Unlike Vietnam, which underwent a thousand years of Chinese domination,
Thailand does not have a Sinicized cultural tradition. Instead its culture developed both from indigenous traditions and a process of Indianization or San-skritization. What follows is a historical and ethnographical sketch
of Thailand and the people of the Korat region.

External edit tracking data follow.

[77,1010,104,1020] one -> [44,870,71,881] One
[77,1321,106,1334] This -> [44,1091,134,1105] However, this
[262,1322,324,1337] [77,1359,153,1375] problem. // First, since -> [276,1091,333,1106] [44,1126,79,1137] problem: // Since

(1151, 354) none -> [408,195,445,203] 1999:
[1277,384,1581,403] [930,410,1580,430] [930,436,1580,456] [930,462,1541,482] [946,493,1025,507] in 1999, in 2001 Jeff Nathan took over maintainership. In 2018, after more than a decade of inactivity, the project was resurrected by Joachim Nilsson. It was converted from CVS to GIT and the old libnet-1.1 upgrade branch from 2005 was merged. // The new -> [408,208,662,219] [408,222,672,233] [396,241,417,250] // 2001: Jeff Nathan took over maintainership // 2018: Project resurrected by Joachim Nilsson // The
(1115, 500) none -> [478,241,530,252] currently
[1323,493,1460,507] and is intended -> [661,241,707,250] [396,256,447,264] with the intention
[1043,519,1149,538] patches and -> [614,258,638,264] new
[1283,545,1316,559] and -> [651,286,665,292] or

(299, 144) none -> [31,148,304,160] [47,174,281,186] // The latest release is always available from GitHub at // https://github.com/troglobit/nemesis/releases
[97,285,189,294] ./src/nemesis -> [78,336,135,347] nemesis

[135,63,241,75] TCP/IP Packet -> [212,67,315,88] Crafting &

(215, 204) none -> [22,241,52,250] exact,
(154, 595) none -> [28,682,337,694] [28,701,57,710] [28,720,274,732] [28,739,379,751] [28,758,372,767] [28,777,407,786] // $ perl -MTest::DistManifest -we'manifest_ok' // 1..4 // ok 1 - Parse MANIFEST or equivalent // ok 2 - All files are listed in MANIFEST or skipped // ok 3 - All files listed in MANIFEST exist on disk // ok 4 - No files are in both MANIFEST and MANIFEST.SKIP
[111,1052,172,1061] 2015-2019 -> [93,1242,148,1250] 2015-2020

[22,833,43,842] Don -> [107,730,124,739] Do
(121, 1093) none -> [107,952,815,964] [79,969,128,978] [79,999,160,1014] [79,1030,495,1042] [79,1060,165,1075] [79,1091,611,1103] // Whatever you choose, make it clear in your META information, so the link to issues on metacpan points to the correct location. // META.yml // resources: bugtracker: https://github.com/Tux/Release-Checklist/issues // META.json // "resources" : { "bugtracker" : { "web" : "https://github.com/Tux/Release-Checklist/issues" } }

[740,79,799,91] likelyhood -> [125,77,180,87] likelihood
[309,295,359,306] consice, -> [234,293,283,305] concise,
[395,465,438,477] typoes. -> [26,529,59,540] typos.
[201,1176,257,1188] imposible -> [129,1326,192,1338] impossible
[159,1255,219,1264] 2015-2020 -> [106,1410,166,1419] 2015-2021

No one knows very much for certain about the earliest humans to inhabit the Korat plateau, but the region was probably sparsely populated by homo sapiens for many millennia. Among the early populations were pygmy Negritos and other hunters and gatherers whose subsistence methods were best adaptable to the grassy terrain produced by the savanna soil. Eventually Austroasiatic people, perhaps migrants from the Malay Peninsula and further south, established themselves in the region and developed horticultural societies based on rice cultivation. It was during the period of their habitation that the water buffalo was probably first domesticated, and the archaeological record reveals such things as more than primitive musical instruments as well as decorated pottery, indications of a relatively sophisticated culture. Eventually the early peoples were assimilated by migrating Austroasiatic Mons whose origins no one seems to know for certain, but they may have been, in part, from the north (probably Central China). These Mons had been established since prehistoric times in what is now southern Burma and thus were genetically and culturally no longer Chinese nor a southern people but an amalgamated population.
Between 500 and 1000 C.E. a great empire known as Dvaravati had established its capital city in present day west central Thailand. Called by some Thai sources the Empire of the Civilized Mons
because it became Buddhist, the kingdom was an Indianized/Sanskritized society as a result of cultural contact with Indian Hindu traders, priests, and Buddhist missionaries. The very name Dvaravati,
can mean in Sanskrit consisting of doors.
The Indianization of the region continued under the Khmers who came to dominate the area during the Angkor Period (802-1432 C.E.). The Khmer temple ruins
at Phimai (now preserved and maintained as a Thai National Park) near Korat provide a dramatic testament to the Hindu/Brahmanical and Buddhistic legacy left by Angkor.